* [Instructions for the task]:
Only the pictures are to be dropped; the rest of the data below is to be duplicated exactly.
::::
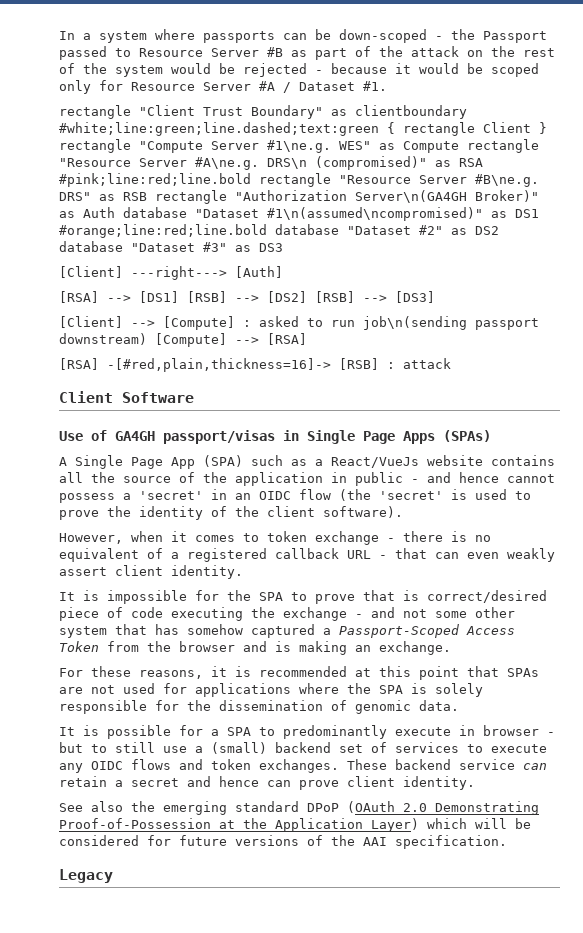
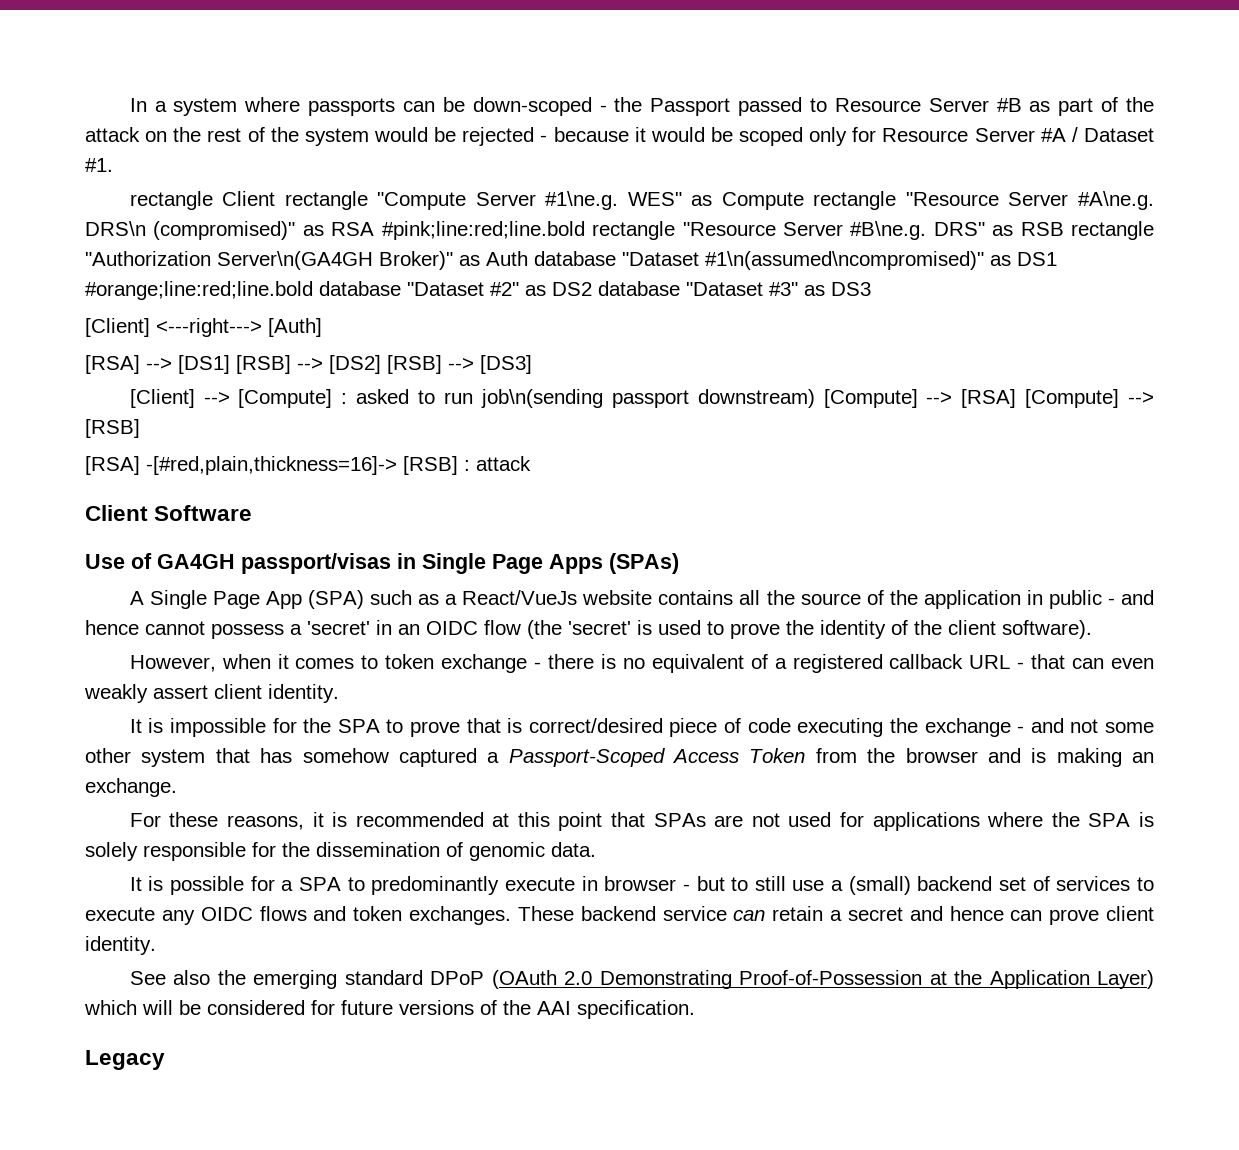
- rectangle "Client Trust Boundary" as clientboundary #white;line:green;line.dashed;text:green { rectangle Client } rectangle "Compute Server #1\ne.g. WES" as Compute rectangle "Resource Server #A\ne.g. DRS\n (compromised)" as RSA #pink;line:red;line.bold rectangle "Resource Server #B\ne.g. DRS" as RSB rectangle "Authorization Server\n(GA4GH Broker)" as Auth database "Dataset #1\n(assumed\ncompromised)" as DS1 #orange;line:red;line.bold database "Dataset #2" as DS2 database "Dataset #3" as DS3
+ rectangle Client rectangle "Compute Server #1\ne.g. WES" as Compute rectangle "Resource Server #A\ne.g. DRS\n (compromised)" as RSA #pink;line:red;line.bold rectangle "Resource Server #B\ne.g. DRS" as RSB rectangle "Authorization Server\n(GA4GH Broker)" as Auth database "Dataset #1\n(assumed\ncompromised)" as DS1 #orange;line:red;line.bold database "Dataset #2" as DS2 database "Dataset #3" as DS3
- [Client] ---right---> [Auth]
+ [Client] <---right---> [Auth]
- [Client] --> [Compute] : asked to run job\n(sending passport downstream) [Compute] --> [RSA]
+ [Client] --> [Compute] : asked to run job\n(sending passport downstream) [Compute] --> [RSA] [Compute] --> [RSB]

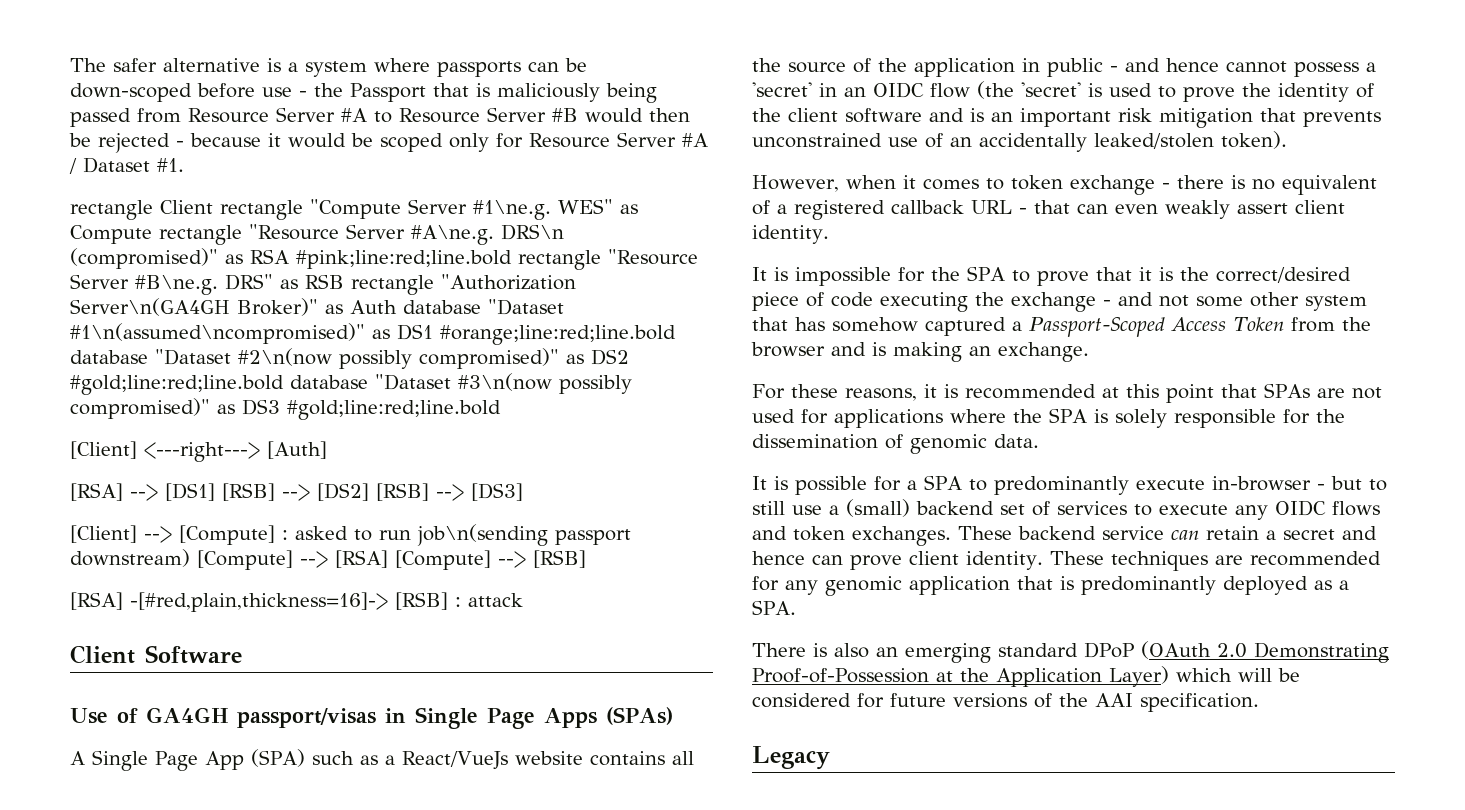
- In a system where passports can be down-scoped - the Passport passed to Resource Server #B as part of the attack on the rest of the system would be rejected - because it would be scoped only for Resource Server #A / Dataset #1.
+ The safer alternative is a system where passports can be down-scoped before use - the Passport that is maliciously being passed from Resource Server #A to Resource Server #B would then be rejected - because it would be scoped only for Resource Server #A / Dataset #1.
- rectangle Client rectangle "Compute Server #1\ne.g. WES" as Compute rectangle "Resource Server #A\ne.g. DRS\n (compromised)" as RSA #pink;line:red;line.bold rectangle "Resource Server #B\ne.g. DRS" as RSB rectangle "Authorization Server\n(GA4GH Broker)" as Auth database "Dataset #1\n(assumed\ncompromised)" as DS1 #orange;line:red;line.bold database "Dataset #2" as DS2 database "Dataset #3" as DS3
+ rectangle Client rectangle "Compute Server #1\ne.g. WES" as Compute rectangle "Resource Server #A\ne.g. DRS\n (compromised)" as RSA #pink;line:red;line.bold rectangle "Resource Server #B\ne.g. DRS" as RSB rectangle "Authorization Server\n(GA4GH Broker)" as Auth database "Dataset #1\n(assumed\ncompromised)" as DS1 #orange;line:red;line.bold database "Dataset #2\n(now possibly compromised)" as DS2 #gold;line:red;line.bold database "Dataset #3\n(now possibly compromised)" as DS3 #gold;line:red;line.bold
- A Single Page App (SPA) such as a React/VueJs website contains all the source of the application in public - and hence cannot possess a 'secret' in an OIDC flow (the 'secret' is used to prove the identity of the client software).
+ A Single Page App (SPA) such as a React/VueJs website contains all the source of the application in public - and hence cannot possess a 'secret' in an OIDC flow (the 'secret' is used to prove the identity of the client software and is an important risk mitigation that prevents unconstrained use of an accidentally leaked/stolen token).
- It is impossible for the SPA to prove that is correct/desired piece of code executing the exchange - and not some other system that has somehow captured a Passport-Scoped Access Token from the browser and is making an exchange.
+ It is impossible for the SPA to prove that it is the correct/desired piece of code executing the exchange - and not some other system that has somehow captured a Passport-Scoped Access Token from the browser and is making an exchange.
- It is possible for a SPA to predominantly execute in browser - but to still use a (small) backend set of services to execute any OIDC flows and token exchanges.
+ It is possible for a SPA to predominantly execute in-browser - but to still use a (small) backend set of services to execute any OIDC flows and token exchanges.
- These backend service can retain a secret and hence can prove client identity.
- See also the emerging standard DPoP (OAuth 2.0 Demonstrating Proof-of-Possession at the Application Layer) which will be considered for future versions of the AAI specification.
+ These backend service can retain a secret and hence can prove client identity. These techniques are recommended for any genomic application that is predominantly deployed as a SPA.
+ There is also an emerging standard DPoP (OAuth 2.0 Demonstrating Proof-of-Possession at the Application Layer) which will be considered for future versions of the AAI specification.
::::
* [Task answer]:
- rectangle "Client Trust Boundary" as clientboundary #white;line:green;line.dashed;text:green { rectangle Client } rectangle "Compute Server #1\ne.g. WES" as Compute rectangle "Resource Server #A\ne.g. DRS\n (compromised)" as RSA #pink;line:red;line.bold rectangle "Resource Server #B\ne.g. DRS" as RSB rectangle "Authorization Server\n(GA4GH Broker)" as Auth database "Dataset #1\n(assumed\ncompromised)" as DS1 #orange;line:red;line.bold database "Dataset #2" as DS2 database "Dataset #3" as DS3
+ rectangle Client rectangle "Compute Server #1\ne.g. WES" as Compute rectangle "Resource Server #A\ne.g. DRS\n (compromised)" as RSA #pink;line:red;line.bold rectangle "Resource Server #B\ne.g. DRS" as RSB rectangle "Authorization Server\n(GA4GH Broker)" as Auth database "Dataset #1\n(assumed\ncompromised)" as DS1 #orange;line:red;line.bold database "Dataset #2" as DS2 database "Dataset #3" as DS3
- [Client] ---right---> [Auth]
+ [Client] <---right---> [Auth]
- [Client] --> [Compute] : asked to run job\n(sending passport downstream) [Compute] --> [RSA]
+ [Client] --> [Compute] : asked to run job\n(sending passport downstream) [Compute] --> [RSA] [Compute] --> [RSB]

- In a system where passports can be down-scoped - the Passport passed to Resource Server #B as part of the attack on the rest of the system would be rejected - because it would be scoped only for Resource Server #A / Dataset #1.
+ The safer alternative is a system where passports can be down-scoped before use - the Passport that is maliciously being passed from Resource Server #A to Resource Server #B would then be rejected - because it would be scoped only for Resource Server #A / Dataset #1.
- rectangle Client rectangle "Compute Server #1\ne.g. WES" as Compute rectangle "Resource Server #A\ne.g. DRS\n (compromised)" as RSA #pink;line:red;line.bold rectangle "Resource Server #B\ne.g. DRS" as RSB rectangle "Authorization Server\n(GA4GH Broker)" as Auth database "Dataset #1\n(assumed\ncompromised)" as DS1 #orange;line:red;line.bold database "Dataset #2" as DS2 database "Dataset #3" as DS3
+ rectangle Client rectangle "Compute Server #1\ne.g. WES" as Compute rectangle "Resource Server #A\ne.g. DRS\n (compromised)" as RSA #pink;line:red;line.bold rectangle "Resource Server #B\ne.g. DRS" as RSB rectangle "Authorization Server\n(GA4GH Broker)" as Auth database "Dataset #1\n(assumed\ncompromised)" as DS1 #orange;line:red;line.bold database "Dataset #2\n(now possibly compromised)" as DS2 #gold;line:red;line.bold database "Dataset #3\n(now possibly compromised)" as DS3 #gold;line:red;line.bold
- A Single Page App (SPA) such as a React/VueJs website contains all the source of the application in public - and hence cannot possess a 'secret' in an OIDC flow (the 'secret' is used to prove the identity of the client software).
+ A Single Page App (SPA) such as a React/VueJs website contains all the source of the application in public - and hence cannot possess a 'secret' in an OIDC flow (the 'secret' is used to prove the identity of the client software and is an important risk mitigation that prevents unconstrained use of an accidentally leaked/stolen token).
- It is impossible for the SPA to prove that is correct/desired piece of code executing the exchange - and not some other system that has somehow captured a Passport-Scoped Access Token from the browser and is making an exchange.
+ It is impossible for the SPA to prove that it is the correct/desired piece of code executing the exchange - and not some other system that has somehow captured a Passport-Scoped Access Token from the browser and is making an exchange.
- It is possible for a SPA to predominantly execute in browser - but to still use a (small) backend set of services to execute any OIDC flows and token exchanges.
+ It is possible for a SPA to predominantly execute in-browser - but to still use a (small) backend set of services to execute any OIDC flows and token exchanges.
- These backend service can retain a secret and hence can prove client identity.
- See also the emerging standard DPoP (OAuth 2.0 Demonstrating Proof-of-Possession at the Application Layer) which will be considered for future versions of the AAI specification.
+ These backend service can retain a secret and hence can prove client identity. These techniques are recommended for any genomic application that is predominantly deployed as a SPA.
+ There is also an emerging standard DPoP (OAuth 2.0 Demonstrating Proof-of-Possession at the Application Layer) which will be considered for future versions of the AAI specification.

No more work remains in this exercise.